Beginner’s guide: from vanilla to light BDSM
BDSM

Beginner’s guide: from vanilla to light BDSM

By Janna, 05.05.2025

Or: how to make your sex life a little more exciting, without going full swing Christian Grey.

What is ‘vanilla’ and why do people find it quite boring?

‘Vanilla’ sounds sweet, but in bed it’s actually: sex without fuss. Nothing wrong with that. But sometimes you want more. More excitement. More naughtiness. A little teasing. A little power play. Not because you’re ‘weird’, but because fantasizing, experimenting and exploring boundaries are actually very normal (and fun too).
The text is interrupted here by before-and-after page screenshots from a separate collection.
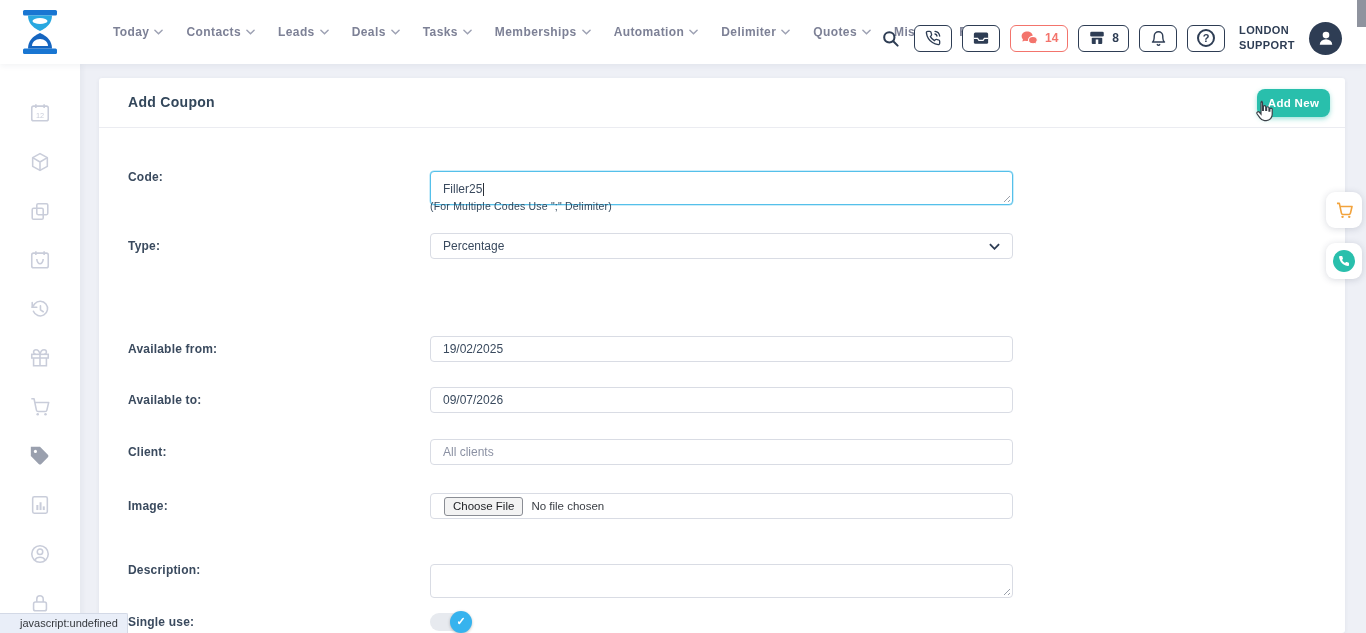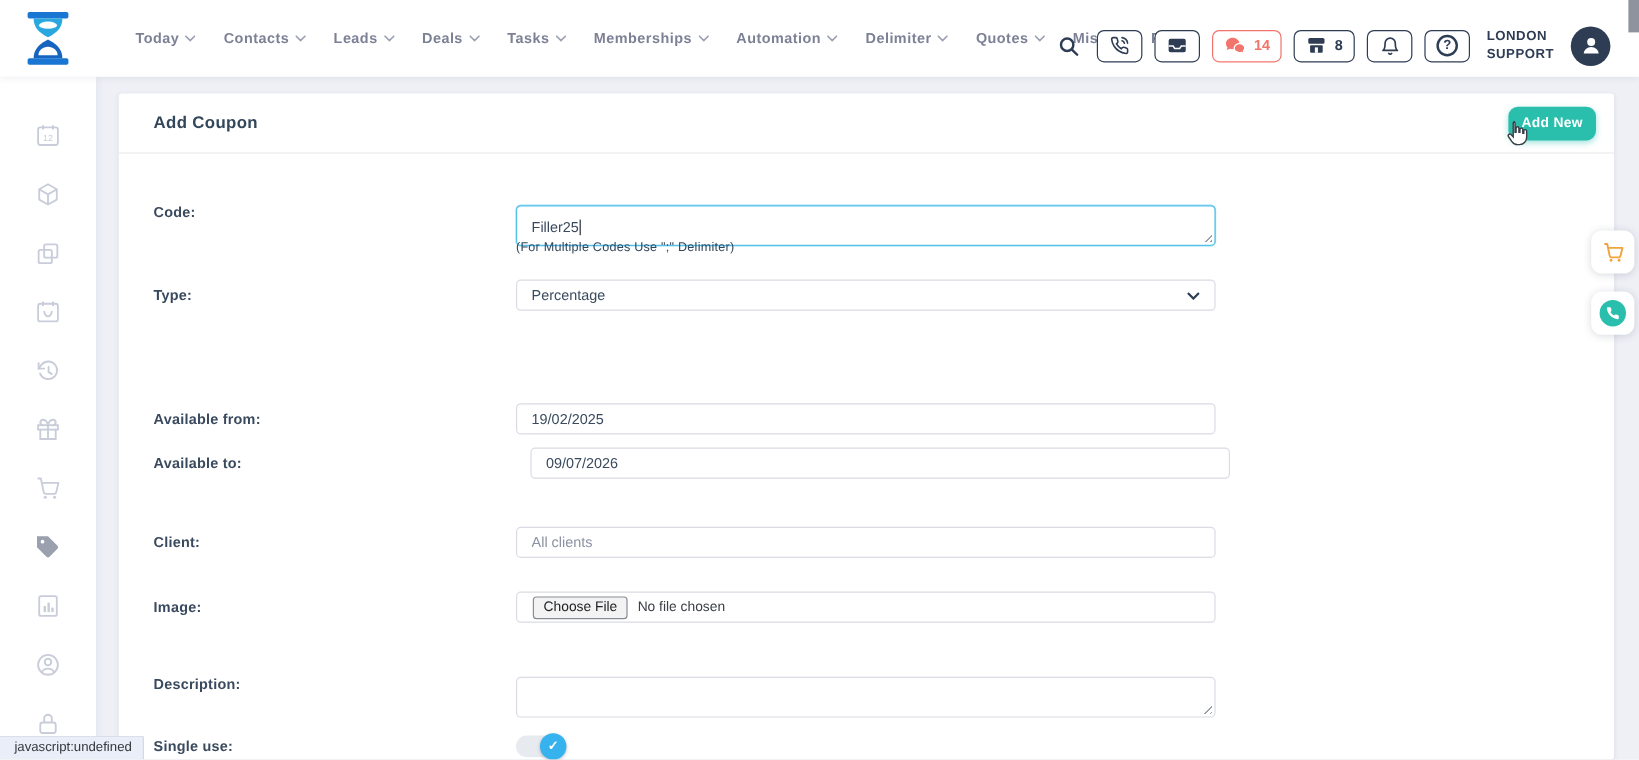--- a/index.html
+++ b/index.html
@@ -79,21 +79,21 @@
   
   .float-btn { position:absolute; right:4px; width:36px; height:36px; background:#fff; border-radius:9px;
     box-shadow:0 1px 7px rgba(40,50,80,.18); display:flex; align-items:center; justify-content:center;
     cursor:pointer; z-index:20; }
   .float-cart { top:192px; }
   .float-phone { top:243px; }
   .phone-bubble { width:22px; height:22px; border-radius:50%; background:#29bfac;
     display:flex; align-items:center; justify-content:center; }
 
   
-  .statusbar { position:absolute; left:0; bottom:0; height:20px; padding:3px 9px 0 12px; background:#e9eef8;
+  .statusbar { position:absolute; left:0; bottom:0; height:20px; padding:3px 9px 0 20px; background:#e9eef8;
     border-top:1px solid #d3d9e6; border-right:1px solid #d3d9e6; border-top-right-radius:2px;
     font-size:11px; color:#35383d; z-index:30; }
   .scroll-thumb { position:absolute; right:0; top:0; width:9px; height:27px; background:#8f939e; z-index:40; }
 </style>
 </head>
 <body>
 
 <div class="topbar">
   <svg class="logo" viewBox="0 0 48 48">
     <rect x="7" y="2" width="34" height="5.5" rx="1.5" fill="#1976d2"></rect>
@@ -311,21 +311,21 @@
   </div>
 
 
   <div class="form-row" style="top:258px;">
     <div class="form-label">Available from:</div>
     <div class="ctrl">
       <input class="tb field" type="text" readonly="" value="19/02/2025" style="">
     </div>
   </div>
 
-  <div class="form-row" style="top:295px;gap:12px;">
+  <div class="form-row" style="top:309px;">
     <div class="form-label">Available to:</div>
     <div class="ctrl">
       <input class="tb field" type="text" readonly="" value="09/07/2026" style="">
     </div>
   </div>
 
   <div class="form-row" style="top:415px;">
     <div class="form-label">Image:</div>
     <div class="ctrl">
       <div class="tb file-box">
Enter: light BDSM. A soft entry into the world of bondage, discipline, dominance and submission – but without needing a secret room with whips and masks. Think: blindfolds, silk scarves, naughty assignments and a bit of power play. Yes please.

How do you start?

  1. Talk first, act later.
    Yes, that seems very boring but communication is key. Discuss with your partner what seems exciting to you, what you absolutely don’t want and what you are curious about. Ask questions like:
    – “Would you like it if I tied you up?”
    – “What do you think of the idea that I am in control for a while?”
    – “Do you have fantasies you’ve never shared before?”
  1. Start small. Really small.
    A silk scarf around the wrists. A blindfold of an old T-shirt. A tap on the ass. Whispering commands. Nothing has to be painful, it can all be playful.
  1. Use a ‘safe word’.
    Yes, even with light BDSM. Choose a word that has nothing to do with sex (like pineapple or fridge) so that it’s clear immediately: stop, now. And take that seriously.
  1. Check in, always.
    During and after the action: questions like “Are you okay?” or “Do you want to continue?” are not a mood killer, but rather sexy caring.

Ideas for a playful start

  • Blindfold + voice: Make your partner lie down and whisper what you’re going to do … without doing it right away. Hello anticipation.
  • Seduction game: you are the boss – your partner isn’t allowed to touch anything without your permission.
  • Senses at play: ice cubes, feathers, massage oil, a leather belt (for sound, not necessarily for hitting). Experiment with feeling.
  • Dominance light: use commands in a soft tone: “Get on your knees.” “Keep your hands above your head.” “Ask nicely.”

Nobody is an expert

Nobody rolls into the bedroom a kinky queen. It’s okay to laugh, to feel awkward, to say half-way: um, let’s just cuddle. BDSM isn’t about ‘how far you go, but about trust, fantasy and fun.

You don’t have to have a whip, leather catsuit or basement full of toys to make your sex life more exciting. Light BDSM is for curious souls who dare to play, talk and feel. But gently, or maybe not so gently.